Tujuan Penelitian: Mengetahui potensi ekstrak bunga rosella dalam membunuh
larva nyamuk Aedes aegypti.
Metode Penelitian: Penelitian ini menggunakan metode penelitian eksperimental
dengan rancangan post-test only control group design.

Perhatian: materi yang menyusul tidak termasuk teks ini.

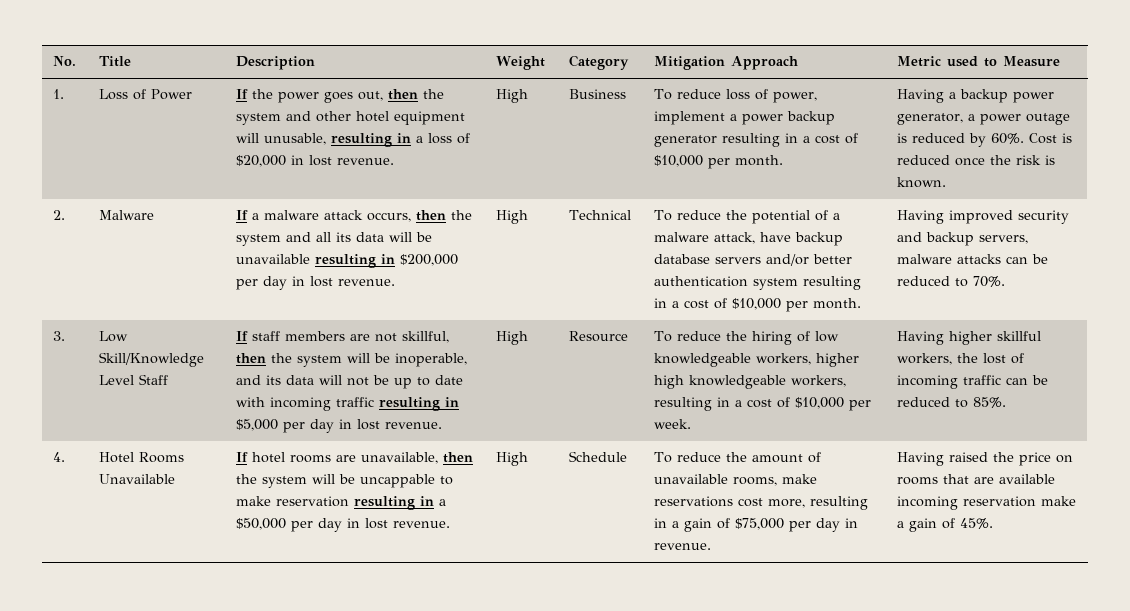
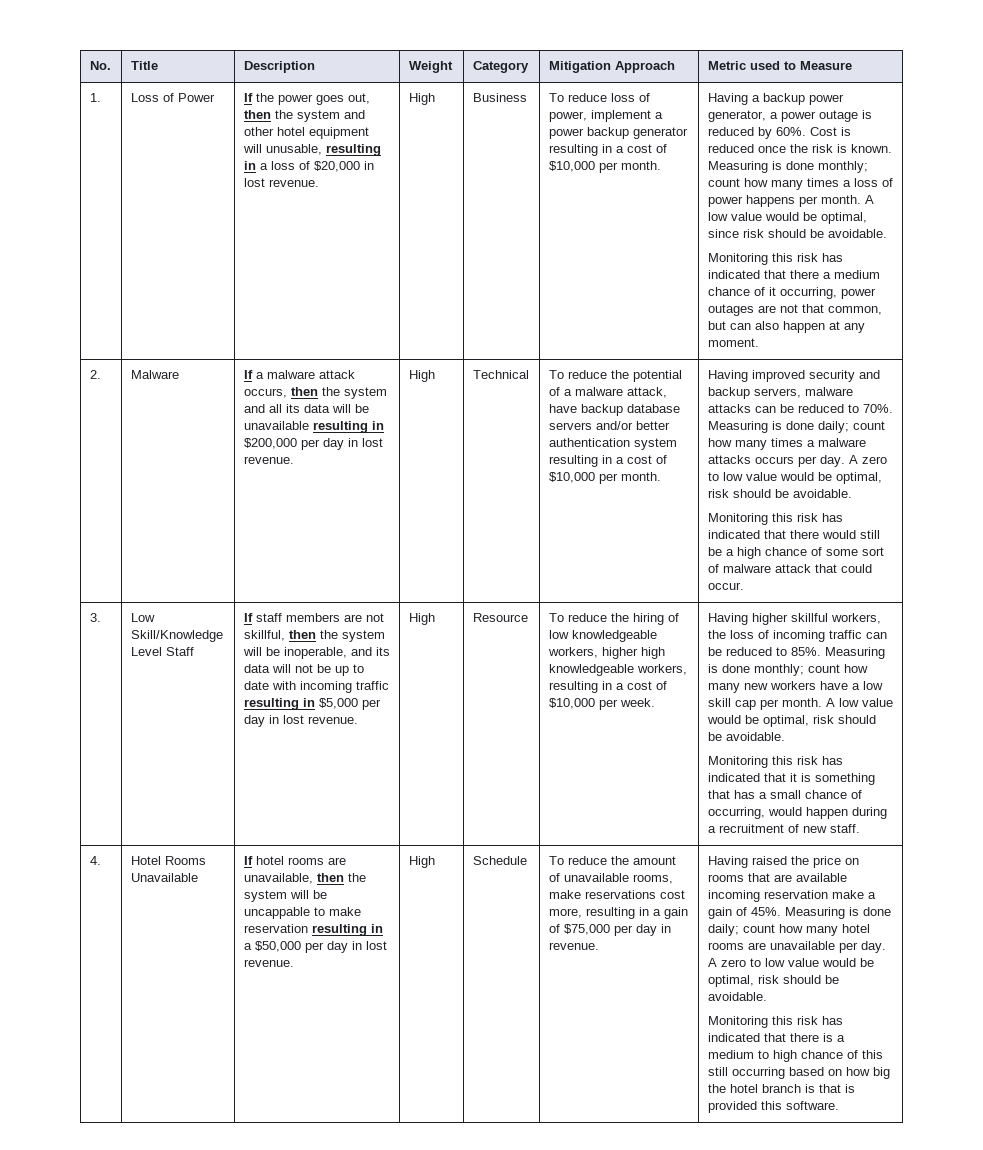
+ Measuring is done monthly; count how many times a loss of power happens per month. A low value would be optimal, since risk should be avoidable.
+ Monitoring this risk has indicated that there a medium chance of it occurring, power outages are not that common, but can also happen at any moment.
+ Measuring is done daily; count how many times a malware attacks occurs per day. A zero to low value would be optimal, risk should be avoidable.
+ Monitoring this risk has indicated that there would still be a high chance of some sort of malware attack that could occur.
- Having higher skillful workers, the lost of incoming traffic can be reduced to 85%.
+ Having higher skillful workers, the loss of incoming traffic can be reduced to 85%. Measuring is done monthly; count how many new workers have a low skill cap per month. A low value would be optimal, risk should be avoidable.
+ Monitoring this risk has indicated that it is something that has a small chance of occurring, would happen during a recruitment of new staff.
+ Measuring is done daily; count how many hotel rooms are unavailable per day. A zero to low value would be optimal, risk should be avoidable.
+ Monitoring this risk has indicated that there is a medium to high chance of this still occurring based on how big the hotel branch is that is provided this software.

Kelompok uji meliputi
ekstrak etanol bunga rosella dengan persentase 0,2%; 0,25%; 0,3%; 0,35%; 0,4%
kontrol negatif dan kontrol positif dengan masing-masing kelompok dimasukkan
25 larva Aedes aegypti.
Hasil: Hasil studi pada kelompok uji ekstrak bunga rosella menunjukkan
presentase kematian larva Aedes aegypti pada konsentrasi 0,2%; 0,25%; 0,3%;
0,35%; 0,4% adalah 28%, 53%, 57%, 65%, 66%. Analisis probit menunjukkan hasil
LC50 2.227% dan LC90 17.990%.
Simpulan: Ekstrak etanol bunga rosella (Hibiscus sabdariffa L.) memiliki efek
larvasida terhadap larva nyamuk Aedes aegypti.